[Try it]:
Lines containing the word "left" are to be copied from the data below.

---------- Exercise data ----------

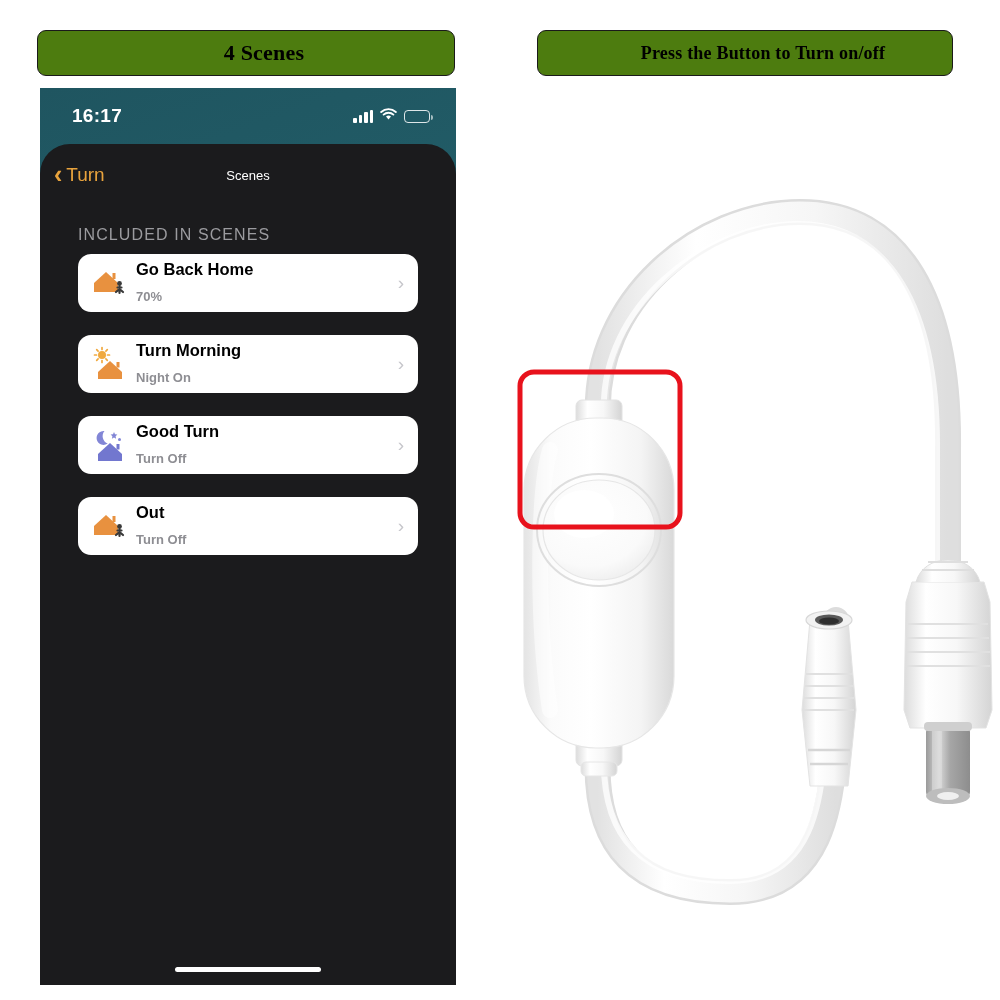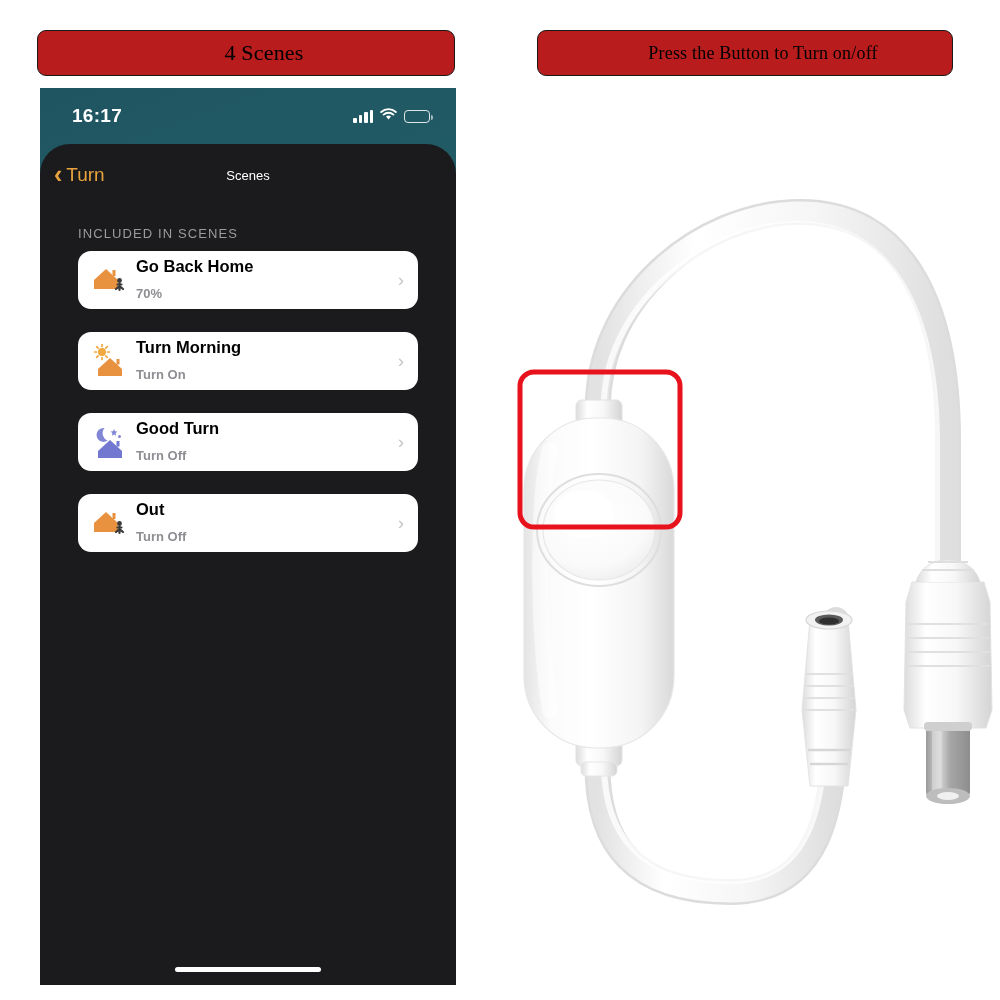--- a/index.html
+++ b/index.html
@@ -12,28 +12,28 @@
     height: 1000px;
     position: relative;
     overflow: hidden;
     font-family: "Liberation Sans", sans-serif;
   }
 
   
   .caption {
     position: absolute;
     box-sizing: border-box;
-    background: #b91c1c;
+    background: #4d7c0f;
     border: 1.5px solid #1a1a1a;
     border-radius: 9px;
     display: flex;
     align-items: center;
     justify-content: center;
     font-family: "Liberation Serif", serif;
-    font-weight: normal;
+    font-weight: bold;
     color: #000000;
     letter-spacing: .2px;
     padding-left: 36px;
   }
   #caption-left  { left: 37px;  top: 30px; width: 418px; height: 46px; font-size: 22px; }
   #caption-right { left: 537px; top: 30px; width: 416px; height: 46px; font-size: 18px; }
 
   
   #phone-panel {
     position: absolute;
@@ -131,21 +131,21 @@
   }
   #nav-title {
     width: 100%;
     text-align: center;
     color: #ffffff;
     font-size: 13px;
     font-weight: 500;
   }
   #section-label {
     color: #9b9b9f;
-    font-size: 13px;
+    font-size: 16px;
     letter-spacing: 1.1px;
     margin: 20px 0 10px 38px;
   }
   #scene-list {
     padding: 0 38px;
     display: flex;
     flex-direction: column;
     gap: 23px;
   }
   .scene-row {
@@ -283,21 +283,21 @@
                 <path d="M17.9 16.9 L19.3 18.3"></path>
               <path d="M19.3 7.7 L17.9 9.1"></path>
                 <path d="M10.1 16.9 L8.7 18.3"></path>
             </g>
             <path d="M10 30 L22 19 L34 30 L34 37 L10 37 Z" fill="#e8913f"></path>
             <rect x="28.5" y="20" width="3" height="5.5" fill="#e8913f"></rect>
           </svg>
         </span>
         <span class="scene-text">
           <span class="scene-title">Turn Morning</span>
-          <div class="scene-sub">Turn On</div>
+          <div class="scene-sub">Night On</div>
         </span>
         <span class="row-chevron">›</span>
       </div>
 
       <div class="scene-row">
         <span class="scene-icon">
           <svg viewBox="0 0 44 44">
             <path d="M16.5 8 a7 7 0 1 0 3.2 12.6 a8 8 0 0 1 -3.2 -12.6 Z" fill="#8286d6"></path>
             <path d="M26 9 l1 2.3 l2.4 .3 l-1.8 1.7 l.5 2.4 l-2.1 -1.2 l-2.1 1.2 l.5 -2.4 l-1.8 -1.7 l2.4 -.3 Z" fill="#8286d6"></path>
             <circle cx="31.5" cy="16.5" r="1.5" fill="#8286d6"></circle>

----------

[Solution to the exercise]:
     padding-left: 36px;
   #caption-left  { left: 37px;  top: 30px; width: 418px; height: 46px; font-size: 22px; }
   #caption-right { left: 537px; top: 30px; width: 416px; height: 46px; font-size: 18px; }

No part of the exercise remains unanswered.